Entering his fourth six-year term as Russian president, Vladimir Putin must now confront the wreckage of past diplomacy and a volatile domestic landscape.
Though the Kremlin escalated an international crisis on Thursday, expelling 60 American diplomats in a tit-for-tat exchange sparked by its approval of extrajudicial assassinations, strategists predict a ceasefire as Putin faces collective action from Western powers.
“It’s all about making points and the points have been made,” Lawrence Freedman, emeritus professor of war studies at King’s College and author of The Future of War, told Observer. “There’s nothing surprising about what happened today. The Russians have not exceeded what the allies did [last week], so I suspect they hope ‘that’s it.’ I doubt there will be much more from the alliance as a whole.”
Noting the expulsions were likely against officials with intelligence functions, rather than mainstream diplomatic responsibilities, Freedman added that diplomacy was still on the table for all parties. Whether or not such dialogue will translate into action remains another question, especially as Russia continues testing the contours of the liberal international order.
“The important thing in the more general sense is that Russia has gotten into a very isolated position,” said Freedman. “To the extent it had been trying to divide the West, which many people thought was succeeding, it hasn’t succeeded as well as was suggested. One reason for that is that lots of individual countries have their own gripes with Russia.”
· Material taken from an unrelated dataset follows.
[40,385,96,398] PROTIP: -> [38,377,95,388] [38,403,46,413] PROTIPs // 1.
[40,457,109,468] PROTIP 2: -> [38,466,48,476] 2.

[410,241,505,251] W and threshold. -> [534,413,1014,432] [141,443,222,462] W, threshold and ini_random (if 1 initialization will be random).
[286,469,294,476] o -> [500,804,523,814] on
The Netherlands, for example, have been plagued by Russian disinformation campaigns and military fallout—in 2011, a Malaysian Airlines craft carrying a majority of Dutch citizens onboard was gunned down over Eastern Ukraine by pro-Russian forces. Expelling two Russian diplomats in a show of solidarity with Great Britain, Holland joined 28 other powers buttressing Putin’s aggression.
“By and large, when countries do this, they do it alone. The fact that so many other countries supported the British was the most unique feature of this,” said Freedman. “It tells the Russians there’s more common ground opposed to them than there is supporting them.”
Despite touting “invincible” nuclear warheads, a space mission to Mars and a landslide reelection victory, the Russian president faces a tumultuous domestic landscape.
Protests erupted in the Siberian town of Kemerovo on Tuesday as Putin visited in the aftermath of a mall fire which killed 64 people—many of whom were children. The New York Times reported that several men confronted Kemerovo’s deputy governor Sergei Tsivilev about Russia’s widespread corruption during a staged event attended by Putin.
Further dissonance was fanned online by Russia’s opposition leader Aleksei A. Navalny, who was barred from running this election cycle in a move seen by many as politically motivated.
Even the world’s greatest Machiavellian accredited with dismantling Western democracy struggles in pacifying his own citizens. Vexed with an unsettled population and containment efforts taken collectively by the Western powers, Putin is best served to consolidate his gains abroad and develop a grand strategy to channel nationalist sentiments at home.